Le criticità sono il punto di partenza per trovare i correttivi. E per cominciare è urgente creare un centro manageriale e molto specializzato che metta a fuoco, elabori, costruisca e “cucini” in offerta commerciale quello che la città e la provincia offrono, dando un “focus”, una forma, una identità che suoni affascinante a tutto ciò che qui sappiamo essere apprezzabile, ma non ancora ben apprezzato: dai castelli alla cultura del caffè, dalle chiese di ogni religione alle architetture e alla letteratura, dal mare ai beni naturali del Carso. Se ne è sempre parlato molto, con scarsi risultati nonostante il turismo sia in lieve costante crescita, ma l’unica parola di pre-commento che filtra da Promotrieste è che «questo indubbiamente è un grosso piano di sviluppo di cui il territorio ha bisogno», che «certamente le linee-guida firmate Ejarque saranno messe in pratica», «che condizione essenziale e non rinviabile perché qualcosa prenda a funzionare è che ci sia un vero lavoro comune tra istituzioni e privati nessuno escluso». Infine si ammette: «Serviva il consulente, forse finora non eravamo maturi per mettere a punto una strategia, ma i tempi cambiano, e bisogna cambiare».

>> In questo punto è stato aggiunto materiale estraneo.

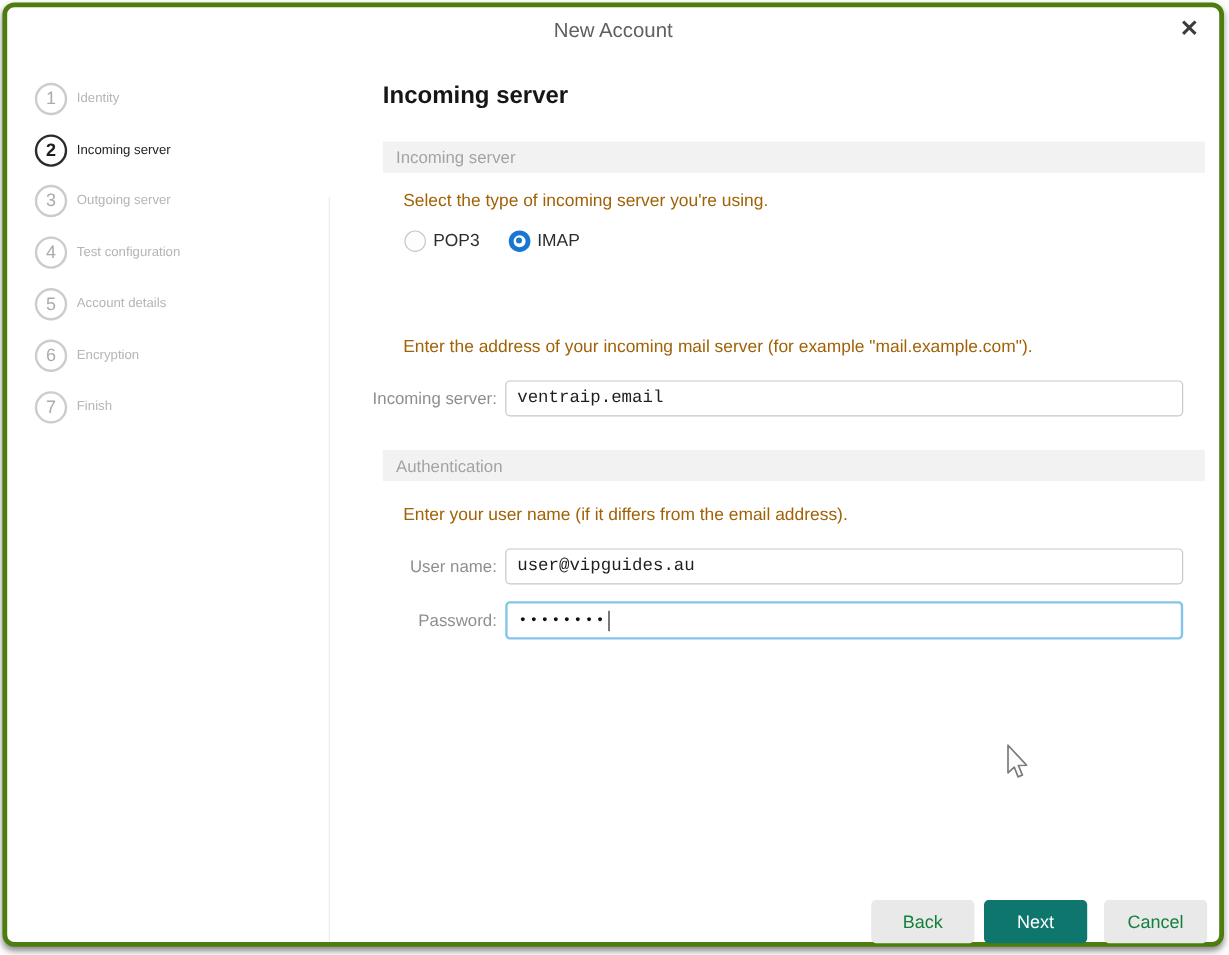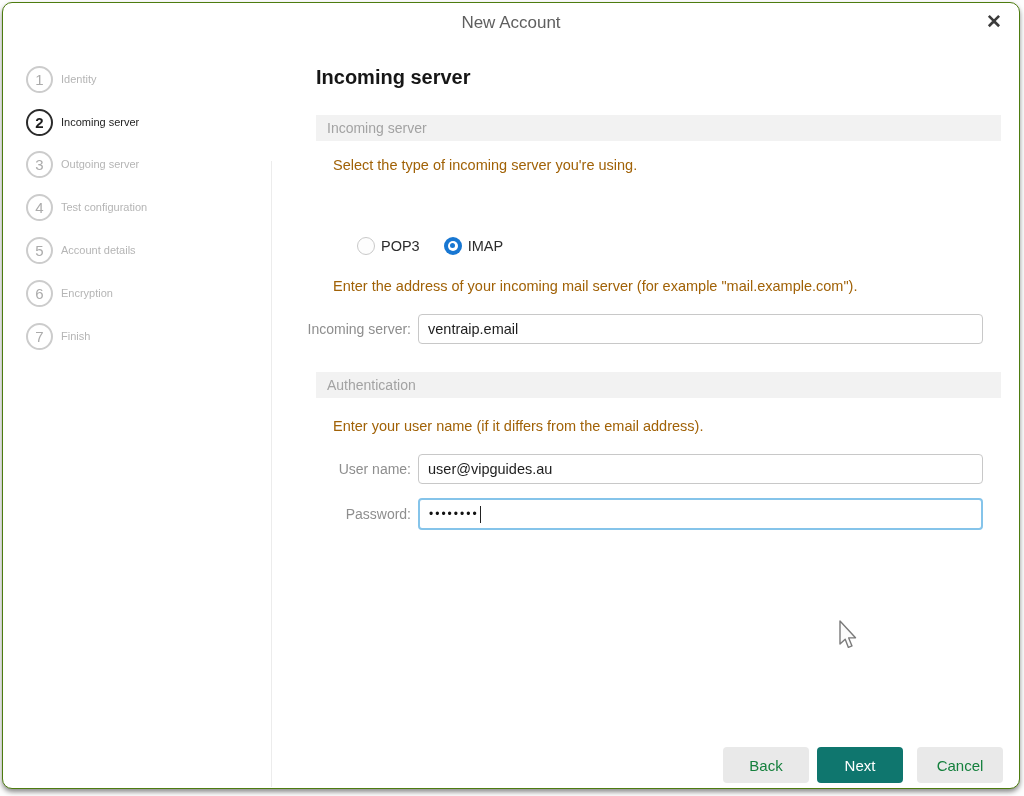--- a/index.html
+++ b/index.html
@@ -8,7 +8,7 @@
   .stage { position:relative; width:1024px; height:796px; background:#fdfdfd; }
 
   .dialog { position:absolute; left:2px; top:2px; width:1018px; height:787px;
-            background:#ffffff; border:1px solid #4d7c0f; border-radius:10px;
+            background:#ffffff; border:4px solid #4d7c0f; border-radius:10px;
             box-shadow:0 3px 5px rgba(0,0,0,0.45); }
 
   .titlebar { position:absolute; top:10px; left:0; width:100%; text-align:center;

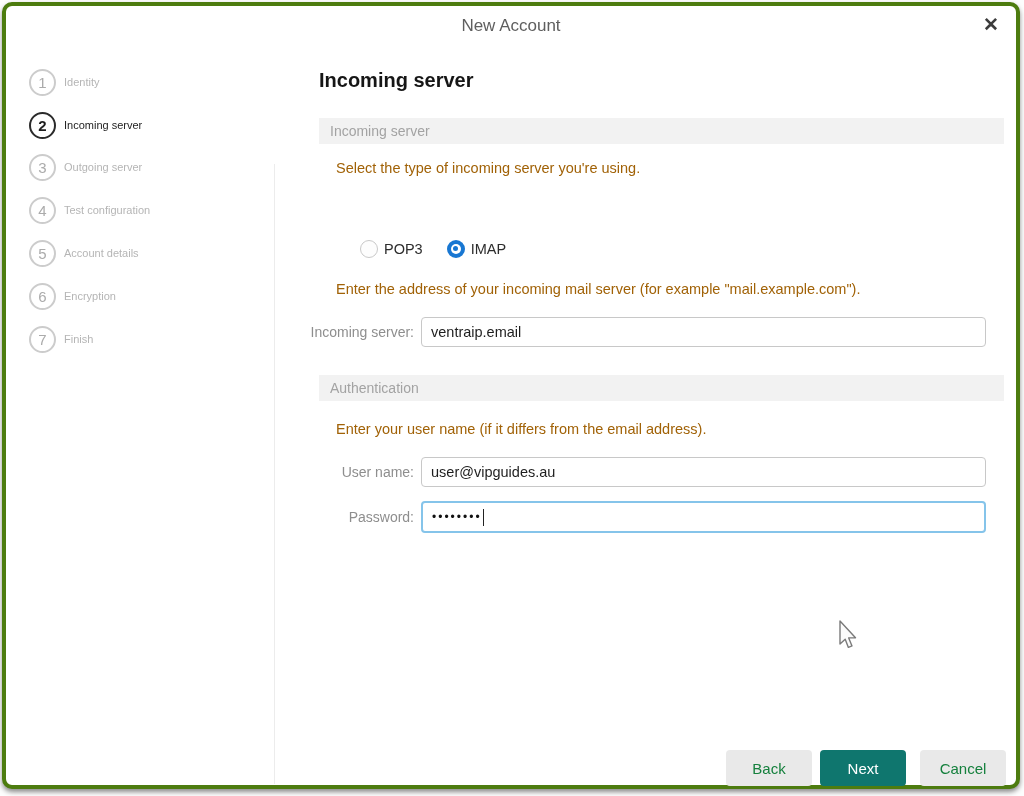--- a/index.html
+++ b/index.html
@@ -39,8 +39,8 @@
   .bodytext { position:absolute; left:330px; font-size:14.5px; color:#a16207;
               white-space:nowrap; }
 
-  .radio-row { position:absolute; left:354px; top:185px; height:19px;
-               display:flex; align-items:center;margin-top:48px; }
+  .radio-row { position:absolute; left:331px; top:185px; height:19px;
+               display:flex; align-items:center; }
   .radio { width:18px; height:18px; border-radius:50%; position:relative; }
   .radio.off { border:1px solid #c9c9c9; background:#fdfdfd; }
   .radio.on  { background:#1877d2; }

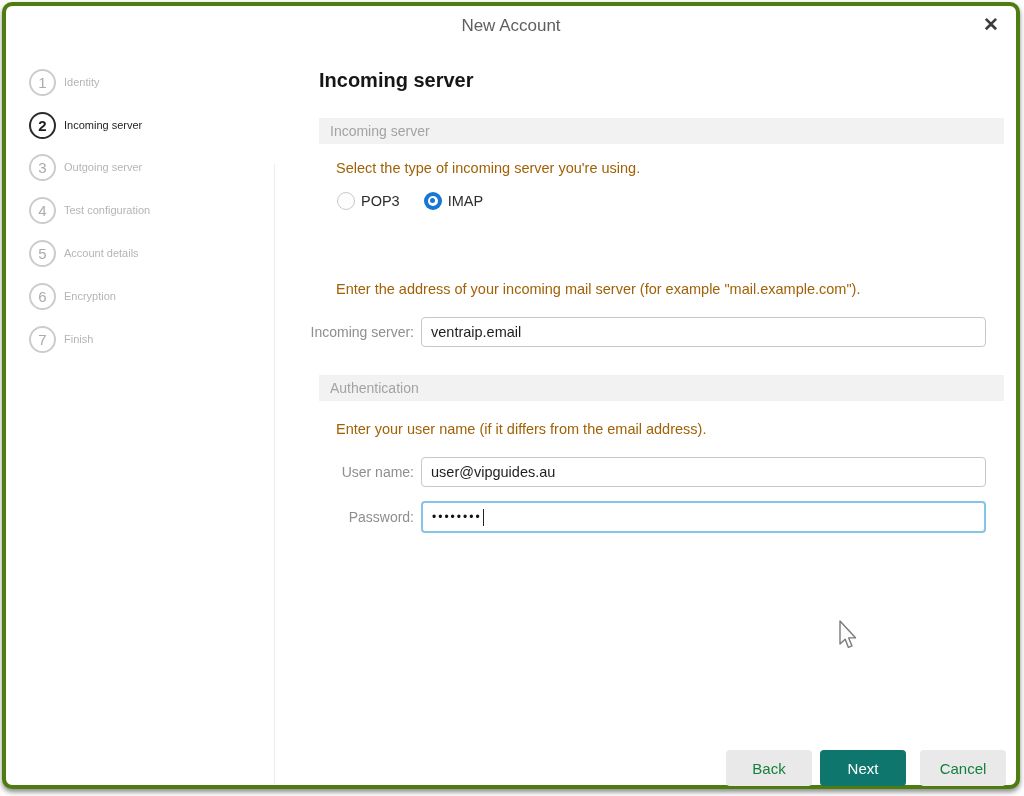--- a/index.html
+++ b/index.html
@@ -55,7 +55,7 @@
   .field { position:absolute; left:415px; width:565px; height:30px;
            border:1px solid #c8c8c8; border-radius:4px; background:#fff;
            font-size:14.5px; color:#1e1e1e; display:flex; align-items:center;
-           padding-left:9px; }
+           padding-left:9px;font-family:Liberation Mono, monospace; }
   .field.focus { border:2px solid #85c4ea; height:32px; }
   .caret { width:1px; height:17px; background:#222; margin-left:1px; }
   .bullets { font-size:12px; letter-spacing:2px; color:#111; }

Non sottace, l’ampio studio di Ejarque (che peraltro già ben conosce Trieste), quel che è ultimamente successo, e cioé che Trieste terminal passeggeri ha di fatto occupato la Stazione marittima per crociere e altri eventi, e la sede dei congressi ha perso non solo i congressi (in vistoso calo di per sè) ma anche la sede in cui organizzarli, che era in origine la sua principale attività e un buon “business” per Trieste. Di conseguenza anche la città deve riorientarsi: non è più sede di turismo d’affari. Ma non è ancora la città d’arte che attira ammiratori come il miele le api.